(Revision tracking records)

"""

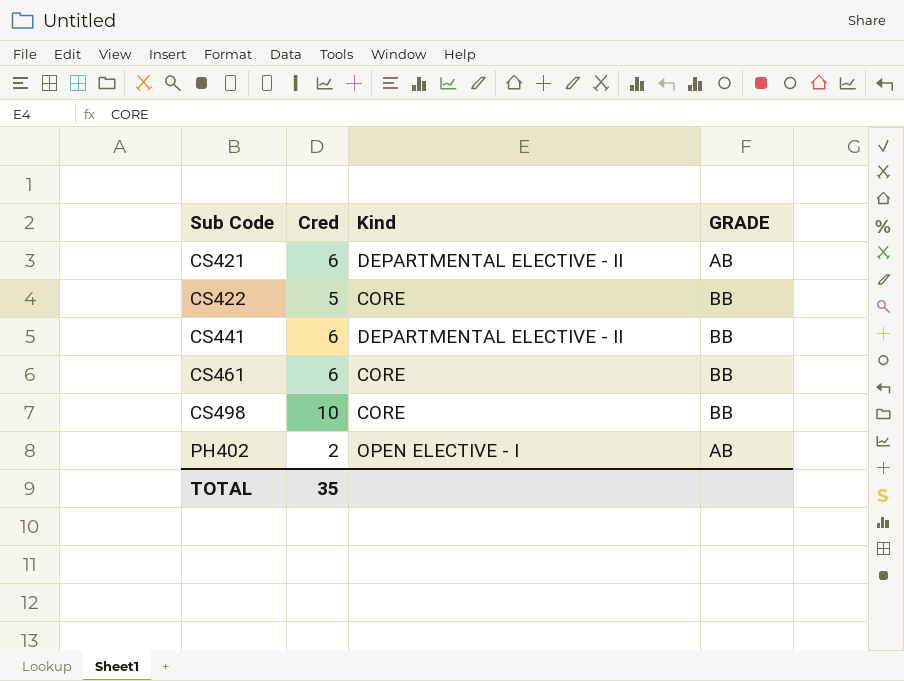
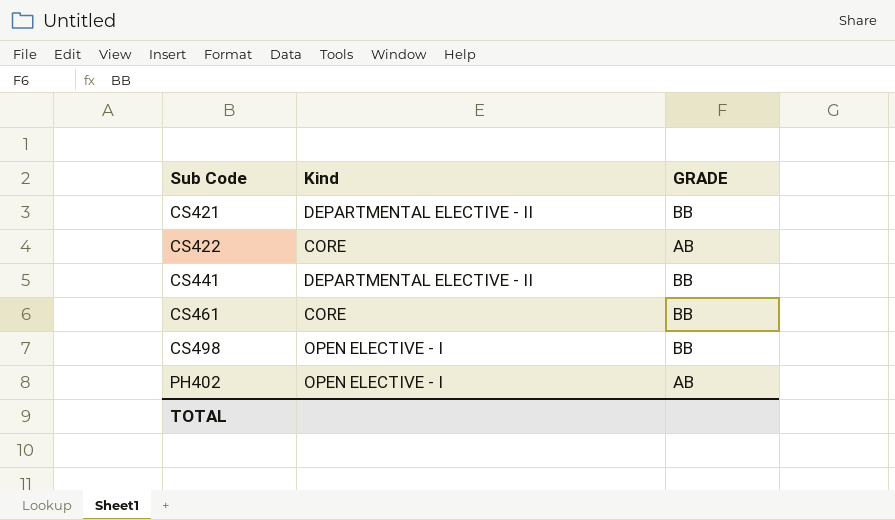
column Cred | position: 2 -> none
CS421 | GRADE: AB -> BB
CS422 | GRADE: BB -> AB
CS498 | Kind: CORE -> OPEN ELECTIVE - I

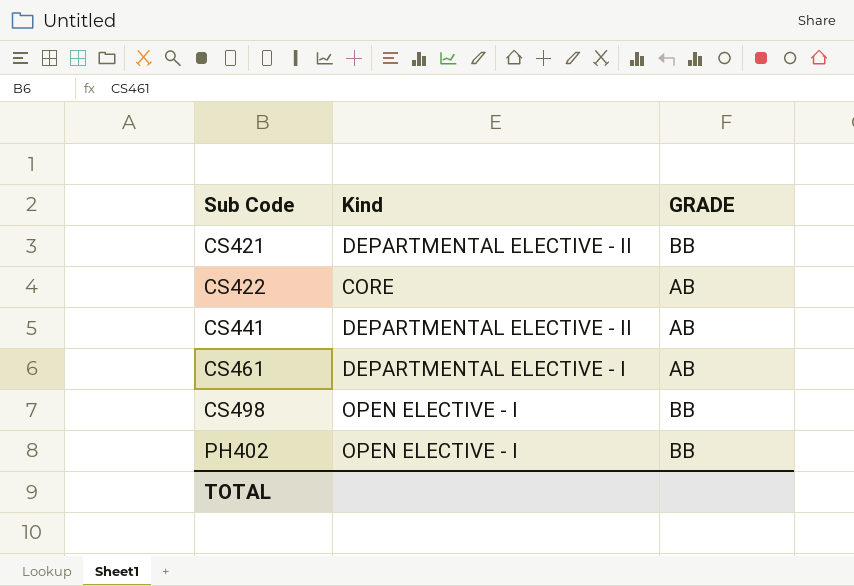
CS441 | GRADE: BB -> AB
CS461 | Kind: CORE -> DEPARTMENTAL ELECTIVE - I
CS461 | GRADE: BB -> AB
PH402 | GRADE: AB -> BB

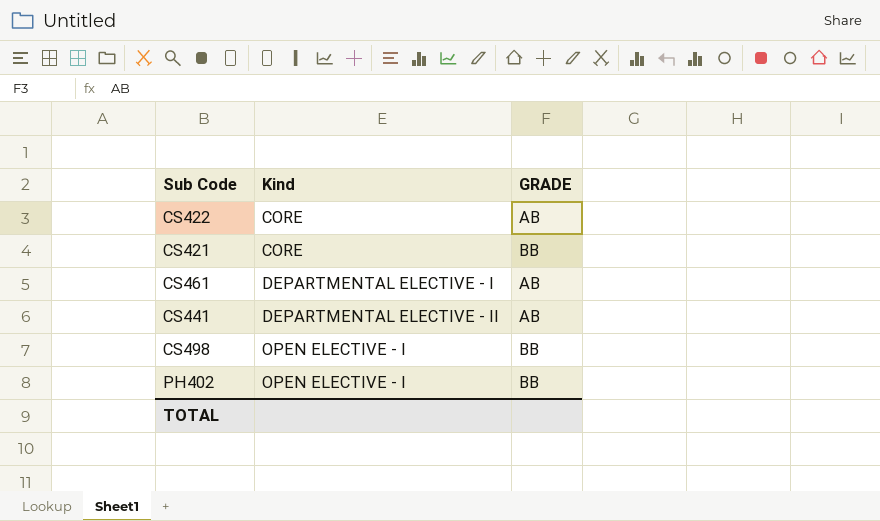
row order: Sub Code ascending -> Kind ascending
CS421 | Kind: DEPARTMENTAL ELECTIVE - II -> CORE

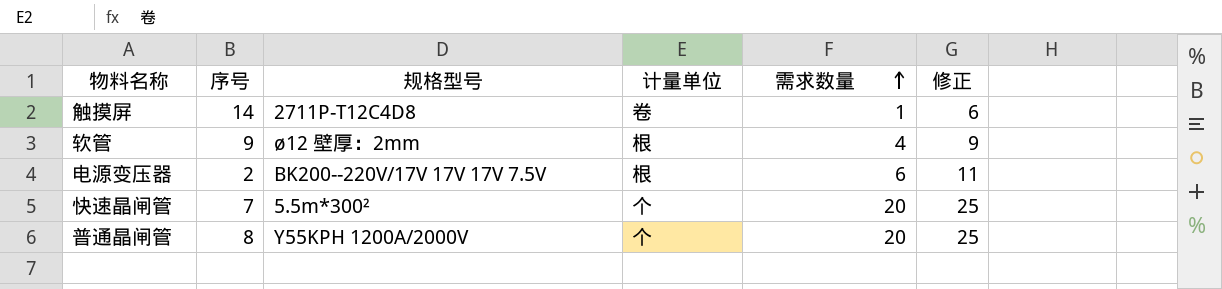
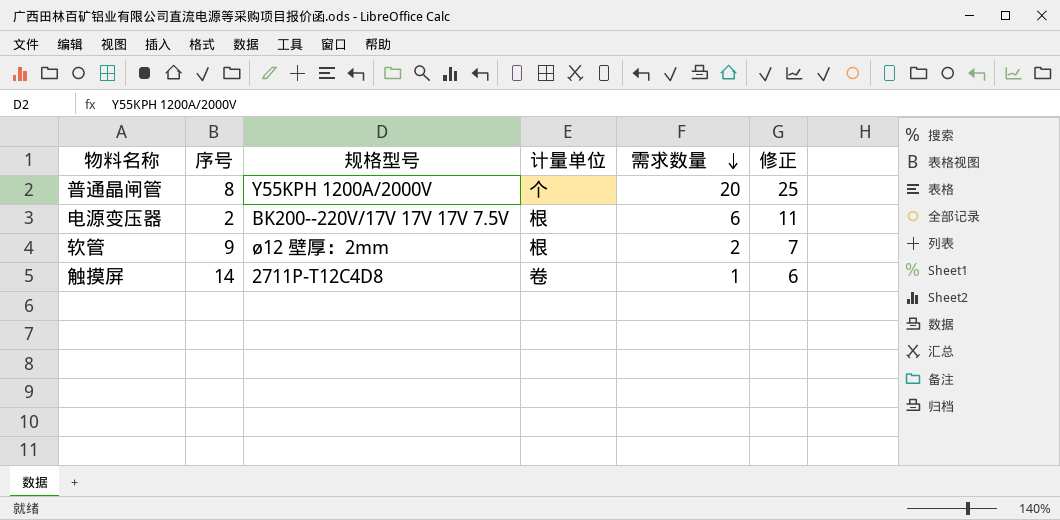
row order: 需求数量 ascending -> 需求数量 descending
row 快速晶闸管: 7 | 5.5m*300² | 个 | 20 | 25 -> none
软管 | 需求数量: 4 -> 2
软管 | 修正: 9 -> 7

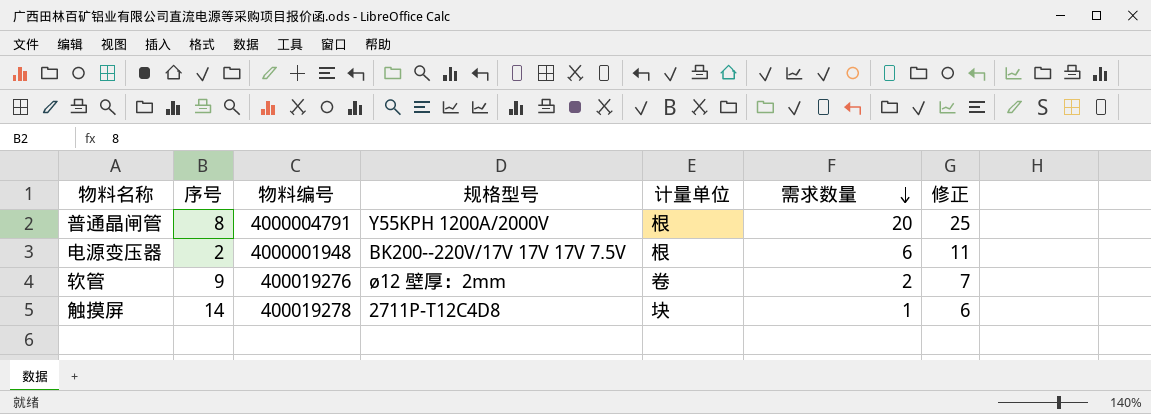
column 物料编号 | position: none -> 3
普通晶闸管 | 计量单位: 个 -> 根
软管 | 计量单位: 根 -> 卷
触摸屏 | 计量单位: 卷 -> 块

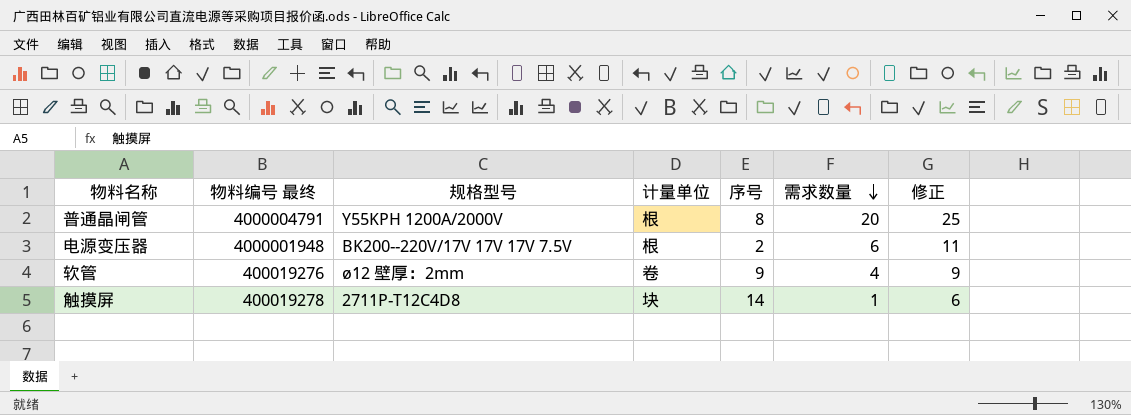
column name: 物料编号 -> 物料编号 最终
column 序号 | position: 2 -> 5
软管 | 需求数量: 2 -> 4
软管 | 修正: 7 -> 9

"""

ASSIGNMENT> From the line containing "CS421 | GRADE: AB -> BB" through the end of the entries, quote each line exactly and nothing else, excluding all pictures.

SOLUTION FOR THIS PROBLEM>
CS421 | GRADE: AB -> BB
CS422 | GRADE: BB -> AB
CS498 | Kind: CORE -> OPEN ELECTIVE - I

CS441 | GRADE: BB -> AB
CS461 | Kind: CORE -> DEPARTMENTAL ELECTIVE - I
CS461 | GRADE: BB -> AB
PH402 | GRADE: AB -> BB

row order: Sub Code ascending -> Kind ascending
CS421 | Kind: DEPARTMENTAL ELECTIVE - II -> CORE

row order: 需求数量 ascending -> 需求数量 descending
row 快速晶闸管: 7 | 5.5m*300² | 个 | 20 | 25 -> none
软管 | 需求数量: 4 -> 2
软管 | 修正: 9 -> 7

column 物料编号 | position: none -> 3
普通晶闸管 | 计量单位: 个 -> 根
软管 | 计量单位: 根 -> 卷
触摸屏 | 计量单位: 卷 -> 块

column name: 物料编号 -> 物料编号 最终
column 序号 | position: 2 -> 5
软管 | 需求数量: 2 -> 4
软管 | 修正: 7 -> 9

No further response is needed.